Aku baru tiba di kota yang di sebut-sebut banyak orang sebagai kota
metropolitan.
Aku pandang gedung-gedung pencakar langit yang seakan-akan hendak
menembus angkasa.
Seliweran orang dan kendaraan yang tak ada habisnya.
Serta kebisingan yang membuat kepalaku seakan berputar-putar dengan
kencang.
Memang tak salah kota ini di sebut kota metropolitan dan kota terbesar
no 1 di negaraku.
Aku kemudian melanjutkan perjalananku untuk mencari penginapan yang pas
untuk isi dompetku.
Maklum, tujuanku pergi dari desa ke kota ini memang untuk mencari
peluang kerja yang lebih baik serta dapat mengubah perekonomian
keluargaku.
Aku terus berjalan,
untunglah menjelang senja telah ku dapatkan penginapan yang pas untukku
di sekitar lingkngan sebuah universitas di pinggiran kota.
Karna telah lelah berjalan seharian, aku pun bergegas untuk mandi untuk
menghilangkan rasa gerahan dan lengket di tubuhku.

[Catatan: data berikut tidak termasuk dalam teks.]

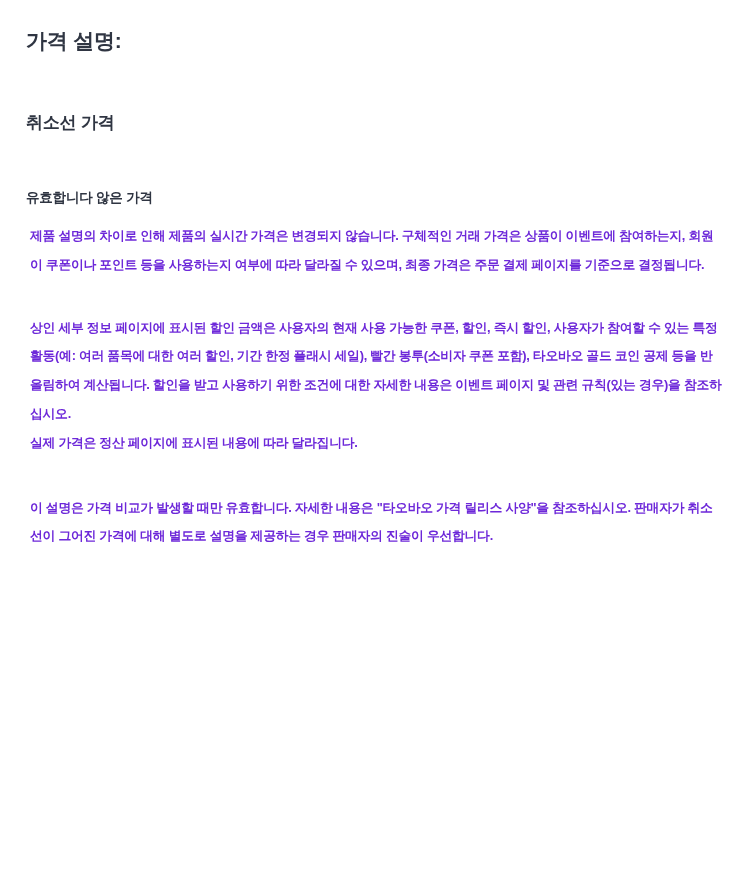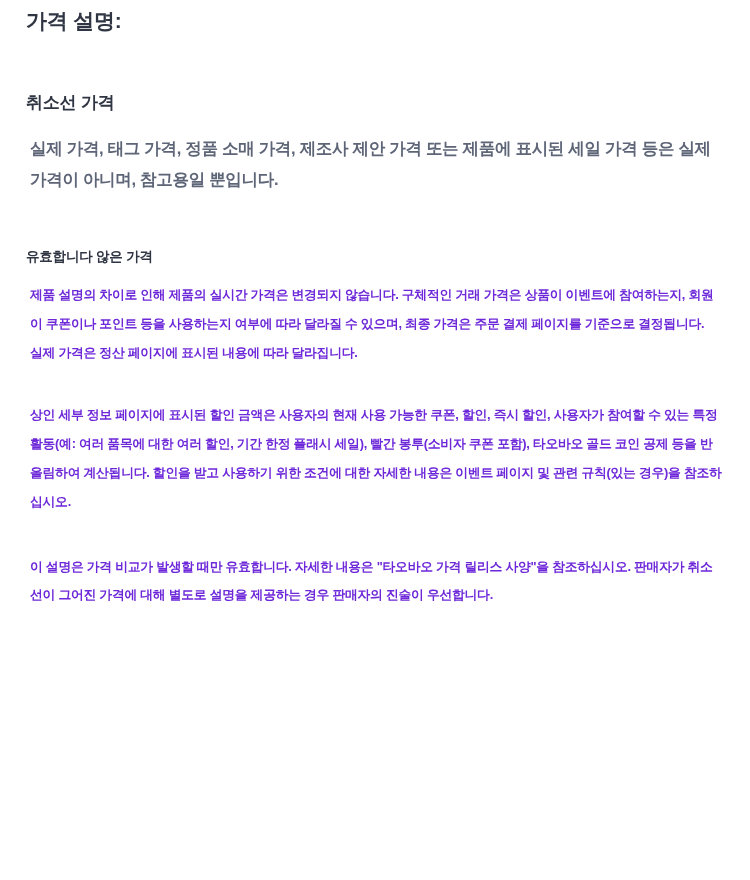"가격 설명:" .page { padding: 6px 26px 0 26px -> 26px 26px 0 26px }
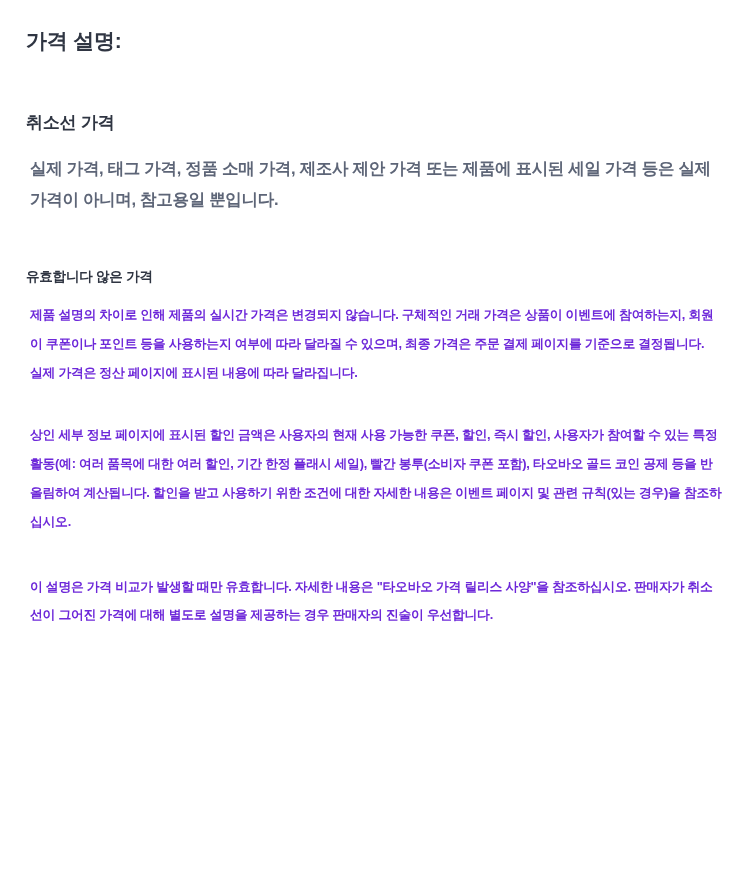"실제 가격, 태그 가격, 정품" p.lead-paragraph { html: <p>실제 가격, 태그 가격, 정품 소매 가격, 제조사 제안 가격 또는 제품에 표시된 세일 가격 등은 실제 가격이 아니며, 참고용일 뿐입니다.</p> -> none }
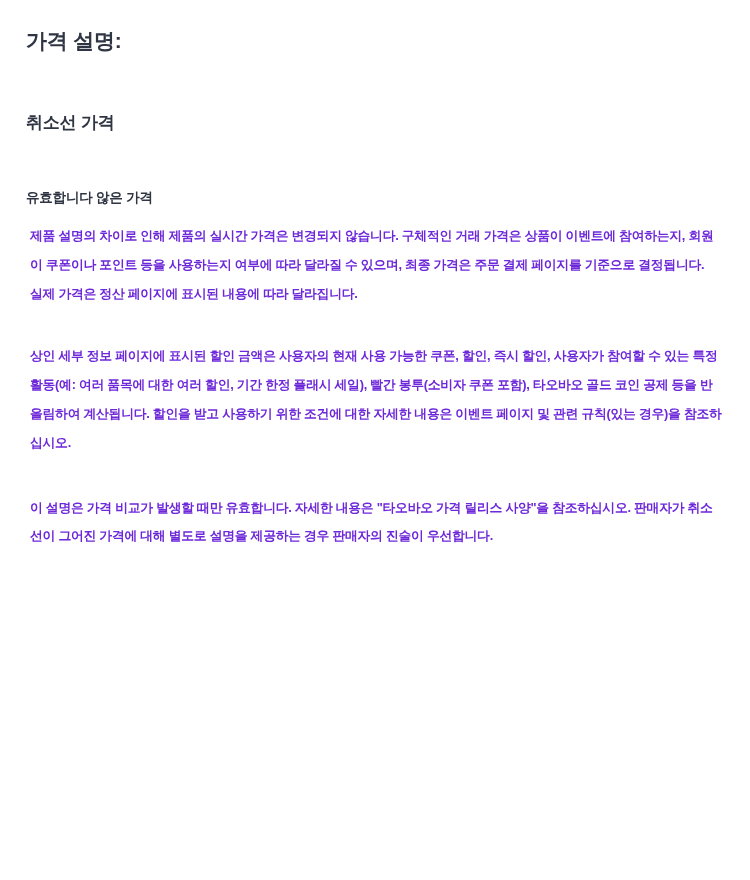"실제 가격은 정산 페이지에 표시된" p.body-paragraph { order: before "상인 세부 정보 페이지에 표시된" -> after "상인 세부 정보 페이지에 표시된" }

Tak terasa jarum jam telah menunjuk pukul 21:45, dan karna penginapanku
adalah penginapan low class, maka tak ada pendingin di ruangannya,
otomatis suhu ruangan pun terasa panas dan gerah,
untuk menghilangkan rasa gerah, akhirnya aku pun memutuskan untuk
berjalan-jalan sejenak di sekitar penginapan.
Baru sebentar berjalan, mataku menangkap suatu keramaian,
rasa penasaran memancingku untuk mendekat ke keramayan tsb.
Dan seketika itu pula aku tersentak.
Aku tak menyangka, perempuan dan laki* saling bergoyang dan berpelukan
ria tanpa rasa malu sedikitpun,
bahkan para wanitanya memakai pakaian, tetapi seakan-akan berterlanjang
polos.
"Apa yang terjadi dengan kota ini" fikirku.
Apa ini kota metropolitan sesungguhnya.
Setauku budaya di negara tercintaku ini tak ada yang senista perbuatan
mereka.
Apa ini yang disebut modern?? Atau ini dampak globalisasi ?.
Dadaku sesak, Hatiku seakan-akan ingin keluar dari tempatnya.
Aku tak menyangka.
Kami yang berada di desa terpencil pun mencoba mempertahankan budaya
indonesia yang kaya raya ini.
Tetapi manusia-manusia di kota, yang
memegang peranan penting untuk negara ini justru membuang budaya nya
sendiri dan justru memungut budaya asing yang tak ada maknanya sama
sekali.
Semakin lama aku memandang mereka semakin sangat* geram pula hatiku di
buat nya.
Anak-anak muda,
anak-anak yang disebut-sebut sebagai generasi penerus bangsa justru
membuang budaya bangsanya sendri. Sangat* tidak pantas sebutan penerus
bangsa itu disematkan untuk mereka yang membuang jati diri bangsanya
sendiri.
Sejak saat itu. Aku bertekad untuk memerangi budaya asing yang tak ada
gunanya.
Aku akan menjadi pejuang kebudayaan.
Aku akan membuat budaya bangsaku
mendunia dan menjadi trend di kancah dunia internasional.
Itulah janjiku,
janji dari seorang gadis yang berasal dari desa yang tak
kan pernah membuang jati diri nya dan jati diri bangsanya sendiri.